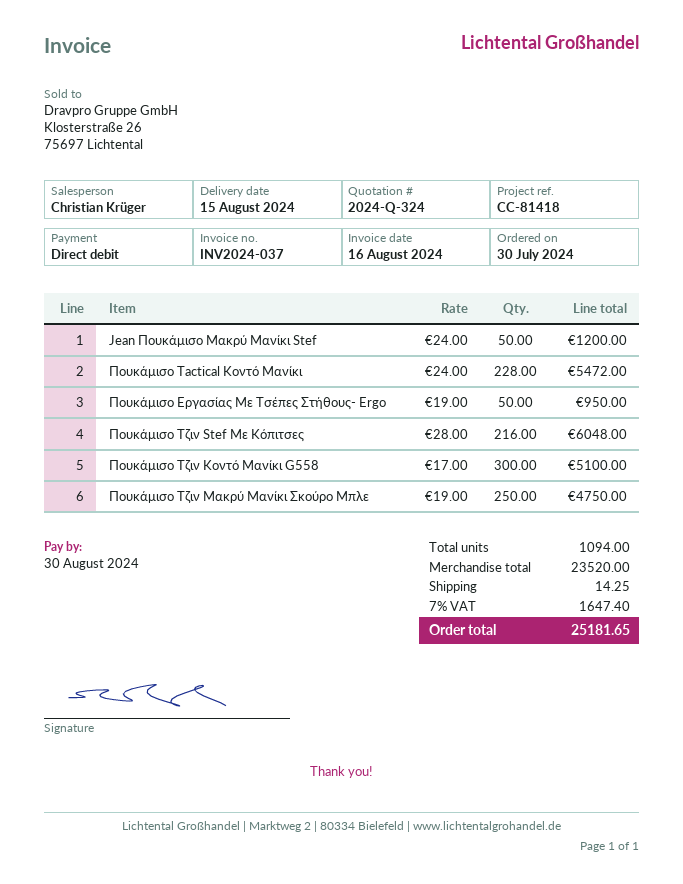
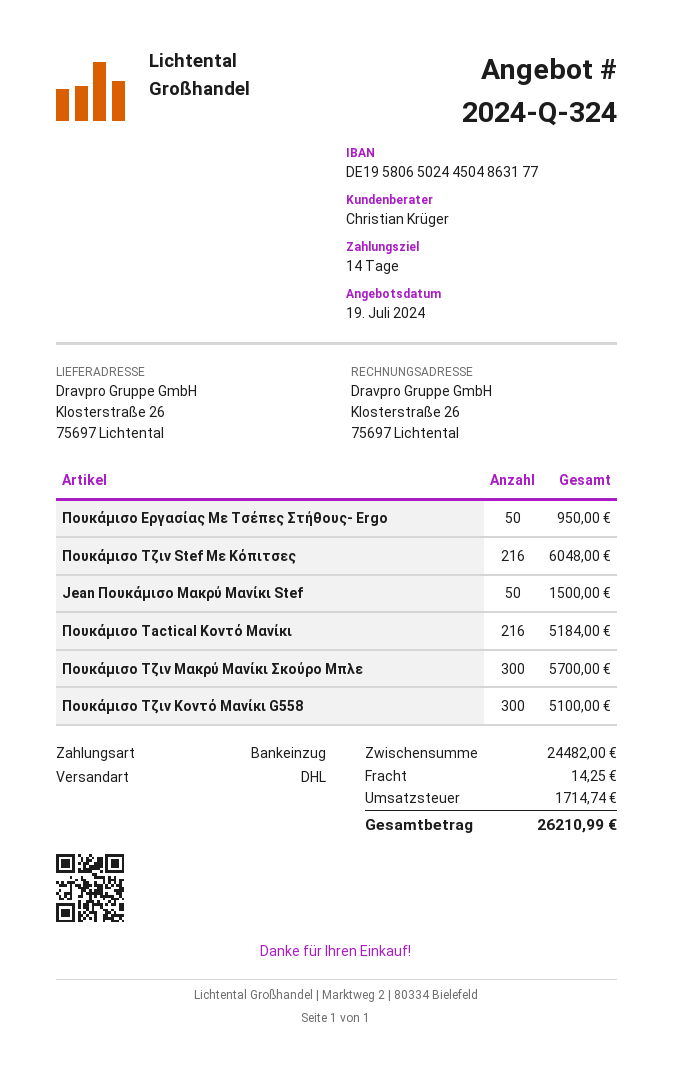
Jean Πουκάμισο Μακρύ Μανίκι Stef: 50 for 1200.00 -> 50 for 1500.00
Πουκάμισο Tactical Κοντό Μανίκι: 228 for 5472.00 -> 216 for 5184.00
Πουκάμισο Τζιν Μακρύ Μανίκι Σκούρο Μπλε: 250 for 4750.00 -> 300 for 5700.00
subtotal: 23520.00 -> 24482.00
tax: 1647.40 -> 1714.74
total: 25181.65 -> 26210.99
══════════════════════════════
Write out word for word only the lines from the one with "Πουκάμισο Τζιν Μακρύ" to the end of the material, both ends included.

> Problem solution
Πουκάμισο Τζιν Μακρύ Μανίκι Σκούρο Μπλε: 250 for 4750.00 -> 300 for 5700.00
subtotal: 23520.00 -> 24482.00
tax: 1647.40 -> 1714.74
total: 25181.65 -> 26210.99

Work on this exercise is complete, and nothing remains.